Measures of Health IT Capability and Other Variables
In 2005, the NHAMCS began collecting data on a variety of individual components of health IT available in the ED. Additional components used in this analysis were added in 2007. We grouped 12 of these individual components into health IT categories that made them consistent with the expectations of meaningful use set by the Office of the National Coordinator for Health Information Technology (DesRoches et al. 2008; Jha et al. 2009; Decker, Jamoom, and Sisk 2012). As done in DesRoches et al. (2008), we identified EDs as having one of two alternative threshold levels of health IT capability. The first threshold level, called a basic system, consists of having a minimum set of components that could affect patient care. These components are the ability to record patient demographics, patient problem lists, patient laboratory results, physician prescription ordering, and the ability to record clinical notes. The second threshold level of adoption is considered to have been reached if an ED also had decision‐support and order‐execution components (the advanced system). These components are drug interaction warnings, clinical decision support, highlighting out‐of‐range laboratory values, test ordering, and the electronic transmission of test orders or prescriptions to the laboratory or pharmacy, respectively.
ED health‐IT data were collected in the NHAMCS each time the ED was selected for survey participation. In some cases, the respondent providing these data indicated that the presence of a certain component was unknown. If the survey indicated in a previous period that the component was or was not in place, we substituted the unknown response with the last observed response.
This article examined the effect of health IT adoption (either basic or advanced) on measures of ED efficiency and resource use. For our efficiency measures, we used the length of time (in minutes) to see a provider (waiting time) and length of visit (after seeing a provider). For our measures of resource use, we used number of medications prescribed (up to 8), number of laboratory tests ordered (up to 12),2 and the number of images ordered (up to 5).3 Control variables included hospital teaching status and location in an urban or rural setting, both of which have been identified in the literature as being related to health IT adoption and the selected outcomes of interest (Jha et al. 2009; Landman et al. 2010; Decker, Jamoom, and Sisk 2012). We also included a control for the natural logarithm of ED annual visit volume, as higher volumes in a given year may be associated with higher wait and visit times. The patient/visit‐level controls included patient age, gender, race, primary expected source of payment, whether the patient is from a ZIP code that had more than 20 percent of households below the poverty line in the 2000 census, whether the patient was seen in the ED for an injury, whether the patient was seen by a resident, immediacy of condition,4 number of diagnoses, and controls for the patient's reason for visit.5 We also included an indicator variable for whether the patient was discharged home because some of our outcomes may be influenced by inpatient bed availability.

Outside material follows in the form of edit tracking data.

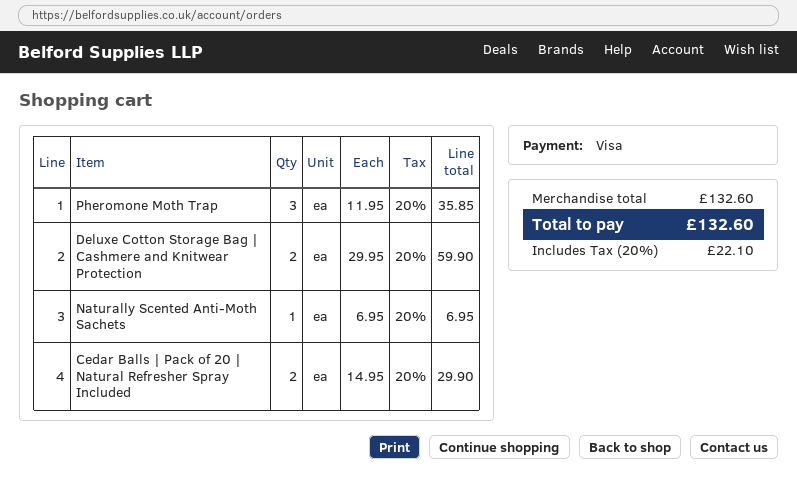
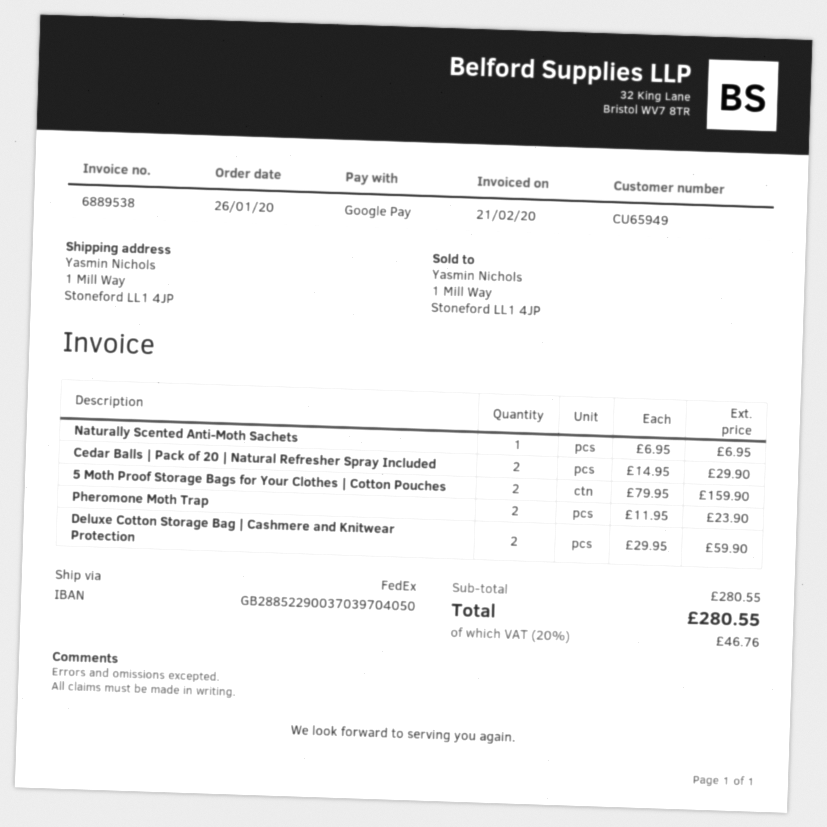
payment method: Visa -> Google Pay
Pheromone Moth Trap: 3 x 11.95 = 35.85 -> 2 x 11.95 = 23.90
5 Moth Proof Storage Bags for Your Clothes | Cotton Pouches: none -> 2 x 79.95 = 159.90
subtotal: 132.60 -> 280.55
tax: 20% = 22.10 -> 20% = 46.76
total: 132.60 -> 280.55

Analysis of Changes in Health IT Capability over Time
We first assessed changes in the level of ED health‐IT capability over time by comparing the percent of ED visits in which a basic or advanced IT system was adopted between 2007 and 2010. Because health IT adoption may vary across observed and unobserved ED characteristics, we examined whether visits were more or less likely to take place at EDs with several different observed characteristics using the 2010 sample. These characteristics included ED visit volume, hospital teaching status, and whether the ED was located in an urban or rural setting. For characteristics with more than two categories, we compared the level of IT adoption in each category to a reference category. We used two‐tailed t‐tests to test for differences in adoption across years and ED/hospital characteristics. Lastly, since our fixed effects models described below identify the effect of health IT adoption on visit‐level outcomes from EDs that switch health IT status during the study period, we assessed the degree of switching of health IT status that occurred in EDs between 2007 and 2010. Specifically, ED visits (and EDs) were assigned to one of four categories: (1) never adopting a health IT system that meets the basic criteria during the sample period, (2) beginning with a basic or advanced system and remaining the same throughout, (3) switching from having a less‐than‐basic system to adopting a basic system, and (4) switching from having a less‐than‐basic system or a basic system to adopting an advanced system. The last category includes those EDs that went from having a less‐than‐basic health IT system to having a basic system and then adopting an advanced system.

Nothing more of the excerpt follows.